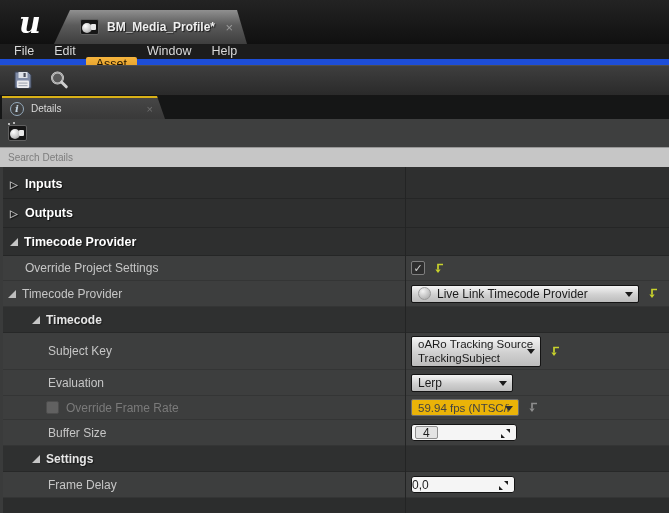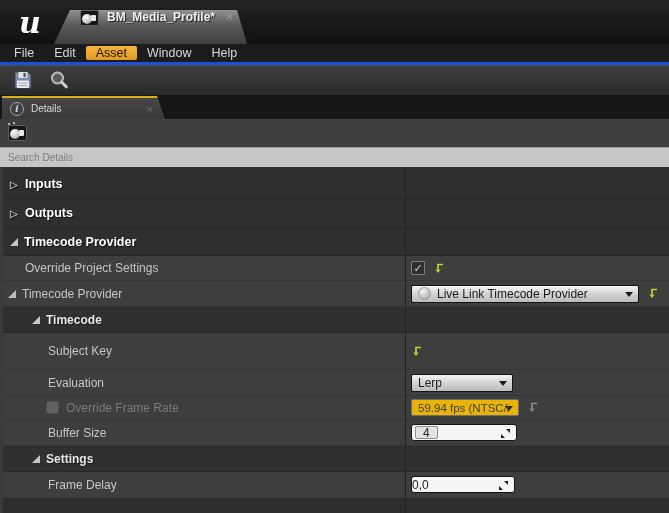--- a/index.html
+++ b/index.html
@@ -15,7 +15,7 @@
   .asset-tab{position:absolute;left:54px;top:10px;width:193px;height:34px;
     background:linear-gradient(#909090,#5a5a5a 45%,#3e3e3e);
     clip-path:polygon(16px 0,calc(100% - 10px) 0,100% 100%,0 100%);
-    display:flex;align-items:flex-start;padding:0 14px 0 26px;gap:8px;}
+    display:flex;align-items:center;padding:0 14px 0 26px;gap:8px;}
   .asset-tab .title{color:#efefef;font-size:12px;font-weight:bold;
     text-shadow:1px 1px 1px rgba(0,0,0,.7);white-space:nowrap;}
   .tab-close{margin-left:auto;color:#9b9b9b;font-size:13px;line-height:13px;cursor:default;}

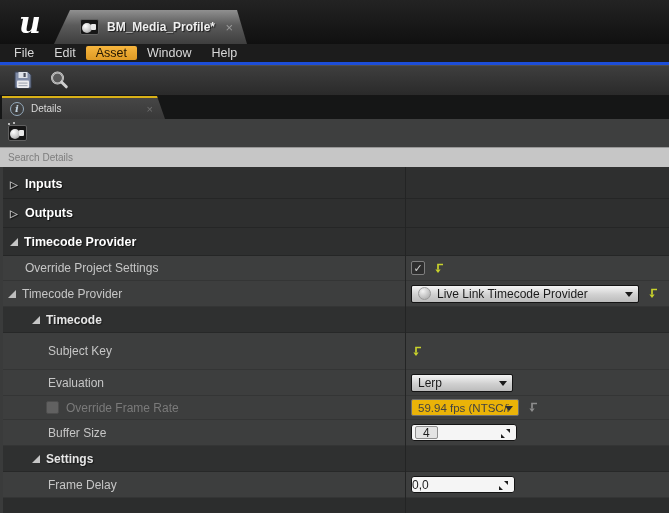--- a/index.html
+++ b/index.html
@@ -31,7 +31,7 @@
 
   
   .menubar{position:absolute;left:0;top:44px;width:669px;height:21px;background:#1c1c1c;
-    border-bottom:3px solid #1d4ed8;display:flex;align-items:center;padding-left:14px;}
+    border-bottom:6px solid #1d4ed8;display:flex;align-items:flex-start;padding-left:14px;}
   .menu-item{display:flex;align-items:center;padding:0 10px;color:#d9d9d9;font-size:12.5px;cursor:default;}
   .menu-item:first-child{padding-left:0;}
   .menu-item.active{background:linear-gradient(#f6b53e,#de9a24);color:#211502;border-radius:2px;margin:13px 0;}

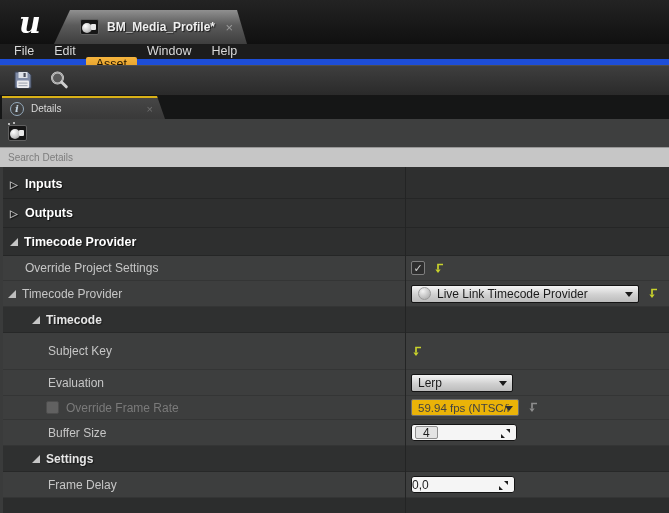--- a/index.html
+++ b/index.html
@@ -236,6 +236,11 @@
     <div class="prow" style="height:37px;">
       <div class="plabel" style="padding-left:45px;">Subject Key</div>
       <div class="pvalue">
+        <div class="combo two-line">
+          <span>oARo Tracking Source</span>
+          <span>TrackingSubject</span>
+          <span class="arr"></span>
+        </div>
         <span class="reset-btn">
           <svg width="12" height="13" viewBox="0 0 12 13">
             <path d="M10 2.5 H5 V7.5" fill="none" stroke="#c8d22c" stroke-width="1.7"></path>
+-------+
== Task goal ==
Only the lines from the beginning of the records through the line bearing "clip-path:polygon(16px 0,calc(100% - 10px)" belong in the answer, copied word for word with pictures left out.

== Output for this exercise ==
--- a/index.html
+++ b/index.html
@@ -15,7 +15,7 @@
   .asset-tab{position:absolute;left:54px;top:10px;width:193px;height:34px;
     background:linear-gradient(#909090,#5a5a5a 45%,#3e3e3e);
     clip-path:polygon(16px 0,calc(100% - 10px) 0,100% 100%,0 100%);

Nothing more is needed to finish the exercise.